The records below are to be copied exactly, with every picture left out.

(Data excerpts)
• • •
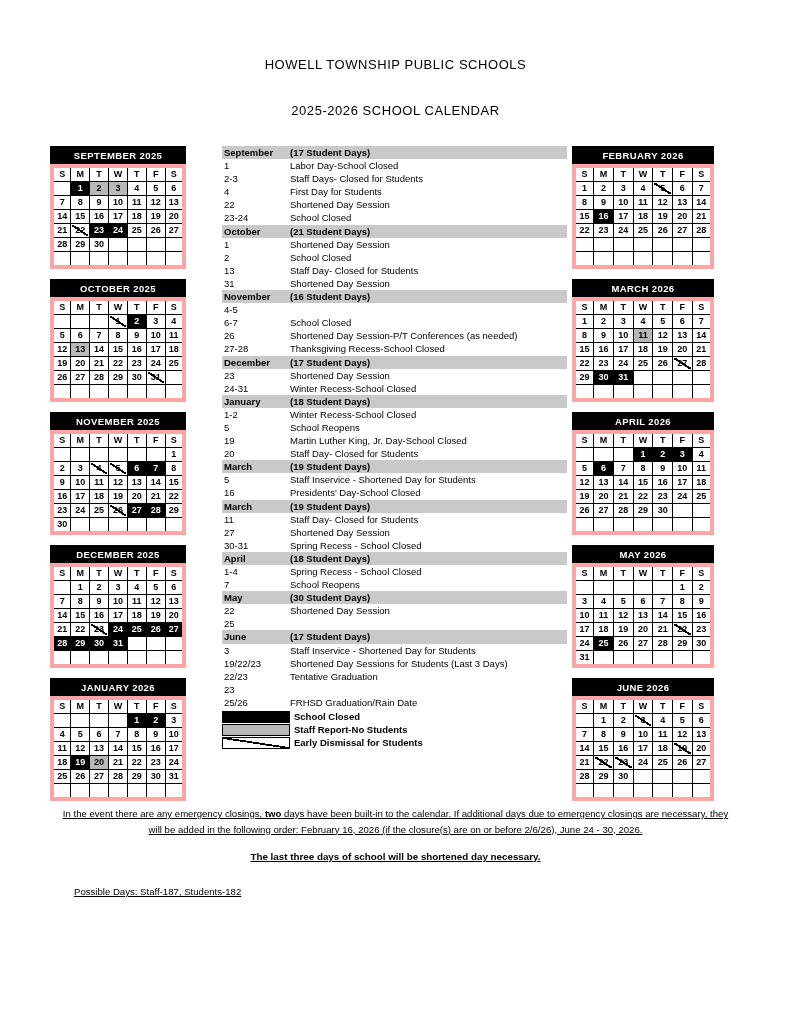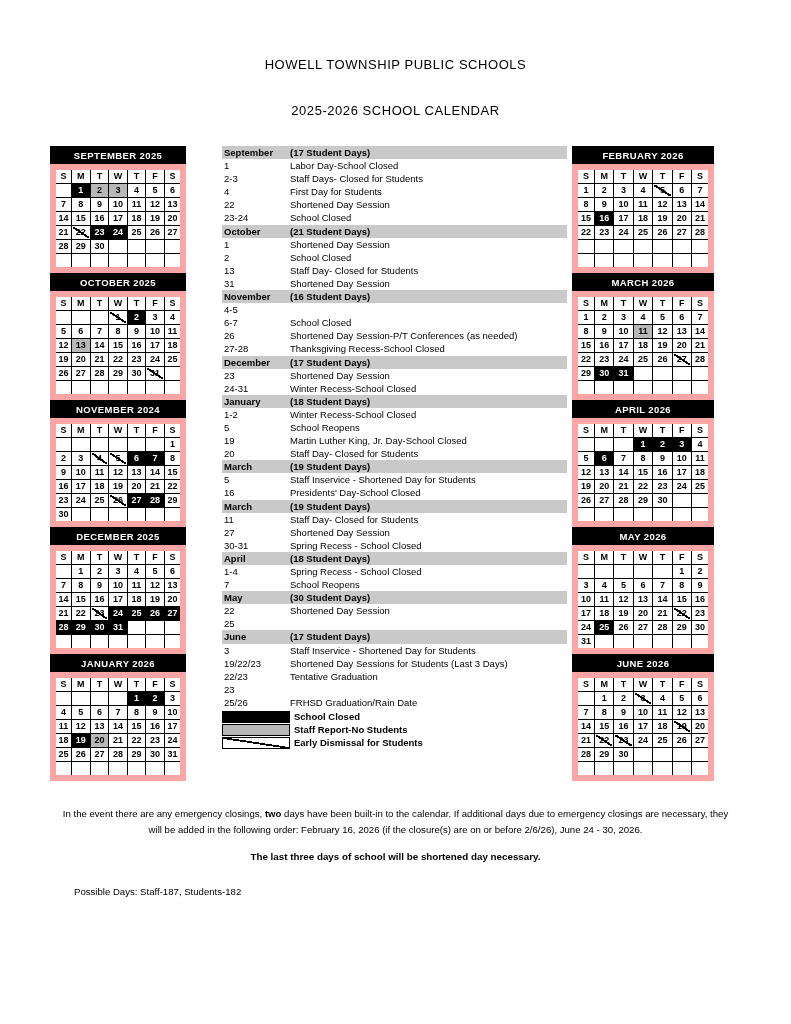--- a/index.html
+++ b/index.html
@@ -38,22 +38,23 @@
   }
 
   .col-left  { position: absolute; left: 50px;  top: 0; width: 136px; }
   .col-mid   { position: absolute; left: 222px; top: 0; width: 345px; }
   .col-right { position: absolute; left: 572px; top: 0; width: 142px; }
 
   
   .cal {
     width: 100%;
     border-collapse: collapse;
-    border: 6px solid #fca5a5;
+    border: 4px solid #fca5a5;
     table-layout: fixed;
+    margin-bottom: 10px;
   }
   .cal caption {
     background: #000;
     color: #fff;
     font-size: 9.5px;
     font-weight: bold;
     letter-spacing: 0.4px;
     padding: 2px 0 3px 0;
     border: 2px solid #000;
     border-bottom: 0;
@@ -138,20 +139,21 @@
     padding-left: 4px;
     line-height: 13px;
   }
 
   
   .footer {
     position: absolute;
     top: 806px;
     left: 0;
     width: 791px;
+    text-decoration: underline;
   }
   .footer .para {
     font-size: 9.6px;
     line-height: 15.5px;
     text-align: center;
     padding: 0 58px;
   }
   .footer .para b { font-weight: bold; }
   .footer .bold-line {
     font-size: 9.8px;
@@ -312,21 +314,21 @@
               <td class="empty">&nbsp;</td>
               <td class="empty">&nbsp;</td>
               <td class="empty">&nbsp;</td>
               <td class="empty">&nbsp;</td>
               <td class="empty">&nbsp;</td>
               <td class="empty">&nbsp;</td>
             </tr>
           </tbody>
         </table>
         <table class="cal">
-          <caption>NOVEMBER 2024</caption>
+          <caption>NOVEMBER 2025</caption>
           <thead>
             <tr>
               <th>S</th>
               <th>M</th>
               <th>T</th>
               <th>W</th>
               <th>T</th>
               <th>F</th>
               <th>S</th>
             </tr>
• • •
_Task solution:_
--- a/index.html
+++ b/index.html
@@ -38,22 +38,23 @@
   }
 
   .col-left  { position: absolute; left: 50px;  top: 0; width: 136px; }
   .col-mid   { position: absolute; left: 222px; top: 0; width: 345px; }
   .col-right { position: absolute; left: 572px; top: 0; width: 142px; }
 
   
   .cal {
     width: 100%;
     border-collapse: collapse;
-    border: 6px solid #fca5a5;
+    border: 4px solid #fca5a5;
     table-layout: fixed;
+    margin-bottom: 10px;
   }
   .cal caption {
     background: #000;
     color: #fff;
     font-size: 9.5px;
     font-weight: bold;
     letter-spacing: 0.4px;
     padding: 2px 0 3px 0;
     border: 2px solid #000;
     border-bottom: 0;
@@ -138,20 +139,21 @@
     padding-left: 4px;
     line-height: 13px;
   }
 
   
   .footer {
     position: absolute;
     top: 806px;
     left: 0;
     width: 791px;
+    text-decoration: underline;
   }
   .footer .para {
     font-size: 9.6px;
     line-height: 15.5px;
     text-align: center;
     padding: 0 58px;
   }
   .footer .para b { font-weight: bold; }
   .footer .bold-line {
     font-size: 9.8px;
@@ -312,21 +314,21 @@
               <td class="empty">&nbsp;</td>
               <td class="empty">&nbsp;</td>
               <td class="empty">&nbsp;</td>
               <td class="empty">&nbsp;</td>
               <td class="empty">&nbsp;</td>
               <td class="empty">&nbsp;</td>
             </tr>
           </tbody>
         </table>
         <table class="cal">
-          <caption>NOVEMBER 2024</caption>
+          <caption>NOVEMBER 2025</caption>
           <thead>
             <tr>
               <th>S</th>
               <th>M</th>
               <th>T</th>
               <th>W</th>
               <th>T</th>
               <th>F</th>
               <th>S</th>
             </tr>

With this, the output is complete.